Castle Derry - November 823

Soft notes reached through the darkness to beckon Albion's soul. The small chapel was dark save for a few candles near the altar and the glowing Presence. By this scant light he picked out the lady sitting beside her father, the harp in her hands.

Her slender fingers made the glistening strings quiver with a magic more subtle than anything he had heard in his life. Her skill shone with each note, every delicate melody she brought forth. Love and longing lingered in the air.

Albion knew he should go. She clearly meant no treachery to his king or himself, she was only doing the duty of a good daughter to her father. He should not intrude.

But her presence beckoned him. The rise and fall of her firm young breasts beneath her dark mourning gown, the rustle of her hair where she had loosened it and let it trail down her back, the graceful gesture of her slender hands all pulled him toward her with more power than any Deryni magic could exert.

He swore even her scent reached him, clean and delicate, and dusted with lavender.

Saint Michael! Why was he standing here like a moonling, watching her from the shadows? He'd never lacked for female attention in his life, and even now he was soon to marry a beautiful and titled heiress. Few men had such easy duty in service to their king.

As Albion turned to leave a shadow against the far wall moved. He froze and scanned the chapel to discover the intruder, all the while chastising himself. He should have checked the chapel immediately instead of gawking at the lady.

A man in a dark, travel stained cloak approached the lady. Albion's scan told him the man was young, heavily armed, but meant no harm to his charge. The man's mind was full of concern for her, or so Albion's cursory inspection told him.

As quietly as he could, Albion slipped into the chapel. He extended his mind just enough to hear their conversation.

"I have the supplies you offered," the stranger said as he settled himself beside her. "And I saw the Torenthi ride in. What are they here for?"

The lady laid her harp aside. "Not looking for you, if you are worried about that."

"Of course I'm not. I've been three steps ahead of those bitches' sons for months now."

"But your luck is certain to run out soon, Connal. I wish --"

"Don't even say it." The man called Connal laid a forefinger over her lips.

That gesture, far too intimate, set flame to Albion's blood. He clenched his fists until his nails bit his palms painfully. How dare this ragged wanderer lay hands on her? And why, oh God, why did she not pull away?

No doubt because she knew this man, his mind answered. Few of the noblemen who had once held land under the Haldane king still kept their estates. No doubt this fellow had visited her here, perhaps even courted her.

Then the man's identity became clear. Connal McQuillion, eldest son of the former Duke of Corwyn. The young nobleman escaped them in Rhemuth after the Haldane fell, and now bore the same death sentence Festil had bestowed on his father and all his family.

Without a thought Albion strode down the chapel, his hand on his sword.

The lady saw him first. Her gasp alerted Connal, who wheeled to place himself between her and Albion. Connal's sword whispered as it left its sheath.

"Stand where you are!"

"Put down that blade, Connal McQuillion. I am arresting you in the name of the King!" Albion drew his own sword and let his Deryni aura flare around him.
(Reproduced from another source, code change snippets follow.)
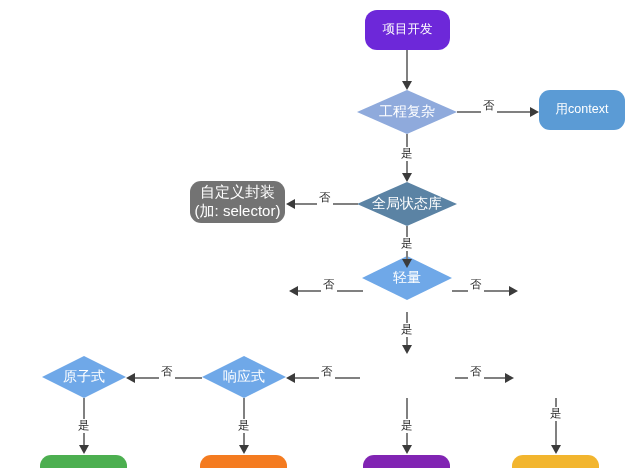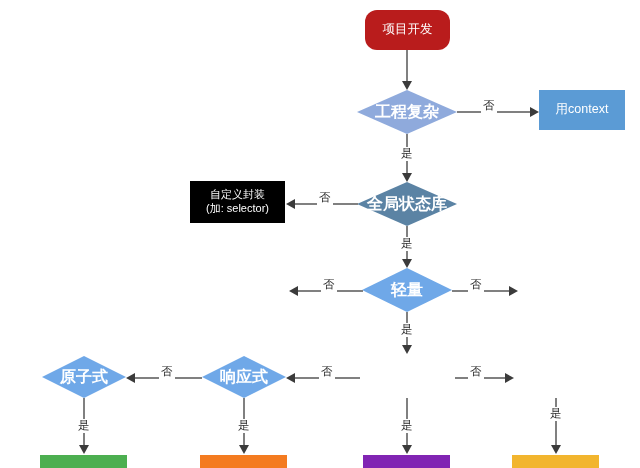--- a/index.html
+++ b/index.html
@@ -26,20 +26,21 @@
     justify-content: center;
     text-align: center;
     color: #ffffff;
     line-height: 1.25;
     box-sizing: border-box;
     white-space: pre-line;
   }
 
   .rect {
     font-size: 12.5px;
+    border-radius: 11px;
   }
   .rounded {
     border-radius: 12px;
     font-size: 12.5px;
   }
 
   
   .diamond {
     position: absolute;
   }
@@ -47,24 +48,23 @@
     position: absolute;
     inset: 0;
   }
   .diamond .dlabel {
     position: absolute;
     inset: 0;
     display: flex;
     align-items: center;
     justify-content: center;
     color: #ffffff;
-    font-size: 16px;
+    font-size: 14px;
     white-space: nowrap;
     pointer-events: none;
-    font-weight: bold;
   }
 
   
   .line-v {
     position: absolute;
     width: 1.6px;
     background: #808080;
   }
   .line-h {
     position: absolute;
@@ -101,21 +101,21 @@
     padding: 1px 2px;
     text-align: center;
     white-space: nowrap;
   }
 </style>
 </head>
 <body>
 
 <div id="canvas">
 
-  <div class="node rounded" style="left:365px; top:10px; width:85px; height:40px; background:#b91c1c;">
+  <div class="node rounded" style="left:365px; top:10px; width:85px; height:40px; background:#6d28d9;">
     <span>项目开发</span>
   </div>
 
   <div class="diamond" style="left:357px; top:90px; width:100px; height:44px;">
     <svg class="dshape" viewBox="0 0 100 44" preserveAspectRatio="none">
       <polygon points="50,0 100,22 50,44 0,22" fill="#8faadc"></polygon>
     </svg>
     <div class="dlabel">工程复杂</div>
   </div>
 
@@ -123,26 +123,26 @@
     <span>用context</span>
   </div>
 
   <div class="diamond" style="left:357px; top:182px; width:100px; height:44px;">
     <svg class="dshape" viewBox="0 0 100 44" preserveAspectRatio="none">
       <polygon points="50,0 100,22 50,44 0,22" fill="#5b83a4"></polygon>
     </svg>
     <div class="dlabel">全局状态库</div>
   </div>
 
-  <div class="node rect" style="left:190px; top:181px; width:95px; height:42px; background:#000000; font-size:11px;">
+  <div class="node rect" style="left:190px; top:181px; width:95px; height:42px; background:#737373; font-size:15px;">
     <span>自定义封装
 (加: selector)</span>
   </div>
 
-  <div class="diamond" style="left:362px; top:268px; width:90px; height:44px;">
+  <div class="diamond" style="left:362px; top:256px; width:90px; height:44px;">
     <svg class="dshape" viewBox="0 0 90 44" preserveAspectRatio="none">
       <polygon points="45,0 90,22 45,44 0,22" fill="#6fa8e8"></polygon>
     </svg>
     <div class="dlabel">轻量</div>
   </div>
 
 
 
 
   <div class="diamond" style="left:42px; top:356px; width:84px; height:42px;">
The bright golden light marked the presence of a powerful shield that would protect him as surely as chain mail. "Come along quietly and no harm need come to any other."

"Like I would trust your promises that the sky was blue," Connal laughed. "I saw what your kind do. Bastard!"

"Connal, don't make him angrier." The lady stepped from behind her friend. Tears choked her voice. "My lord," she implored Albion, "this is a house of God. Surely you must recognize that."

"I asked him to come quietly."

"No!" To Albion's surprise, she stepped between them, placing herself to block his blade while giving Connal room to maneuver. "My lord, if you have any human feeling in your heart, do not arrest him. I have no other friend nor kin to stand beside me tomorrow when my father is buried. I beg you, show mercy."

"There is no mercy in his kind, Dove." Connal spat the words as he tried to shove her aside. Clearly he did not want her injured.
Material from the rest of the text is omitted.